Exactly the lines from the one containing "margin-left: 19px;" through the end of the data below are to be reproduced, and nothing besides them.

Data records:
......

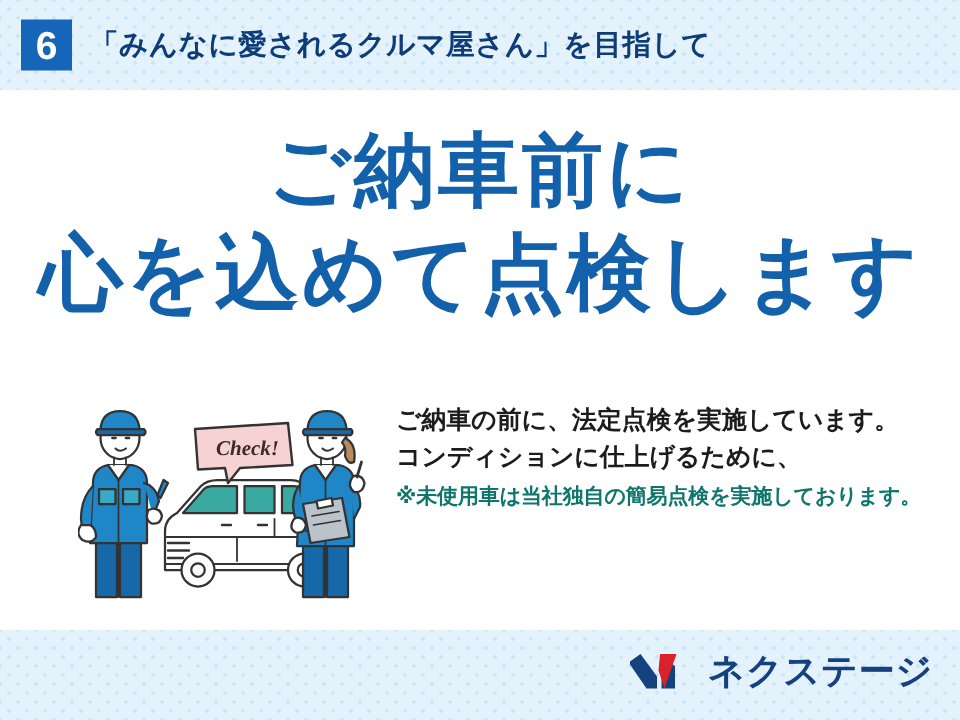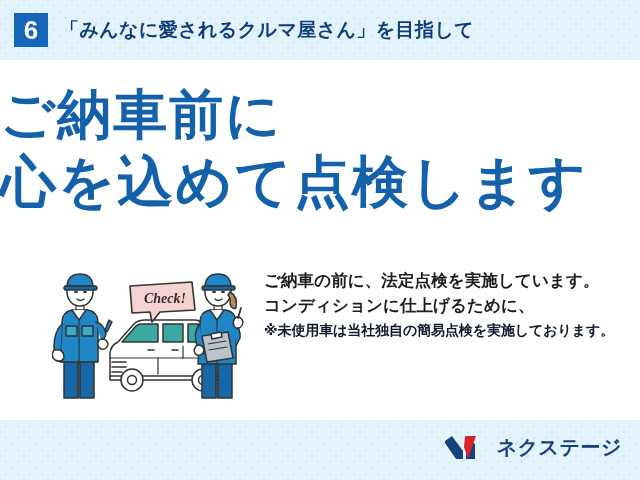--- a/index.html
+++ b/index.html
@@ -76,6 +76,7 @@
     left: 0;
     top: 22px;
     width: 640px;
+    text-align: center;
     color: #1461ab;
     font-weight: bold;
     line-height: 1.22;

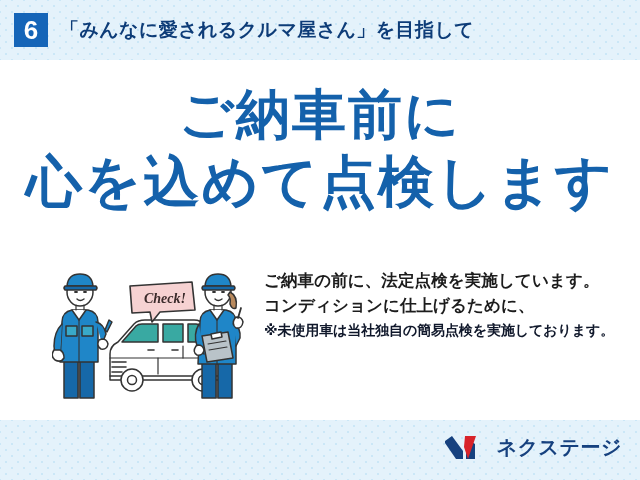--- a/index.html
+++ b/index.html
@@ -131,7 +131,7 @@
   }
   .body-note {
     font-size: 14px;
-    color: #0f172a;
+    color: #0f766e;
     font-weight: bold;
     line-height: 1.5;
     white-space: nowrap;

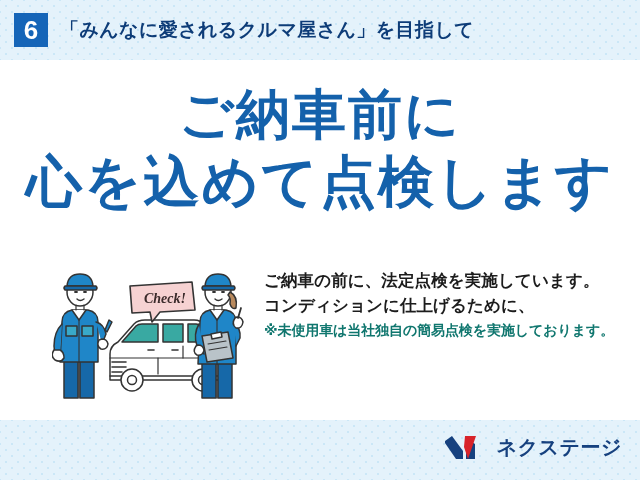--- a/index.html
+++ b/index.html
@@ -162,7 +162,7 @@
   }
   .brand-name {
     margin-left: 19px;
-    font-size: 20px;
+    font-size: 24px;
     font-weight: bold;
     color: #16417f;
     letter-spacing: 0.5px;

......

= Solution below =
     margin-left: 19px;
-    font-size: 20px;
+    font-size: 24px;
     font-weight: bold;
     color: #16417f;
     letter-spacing: 0.5px;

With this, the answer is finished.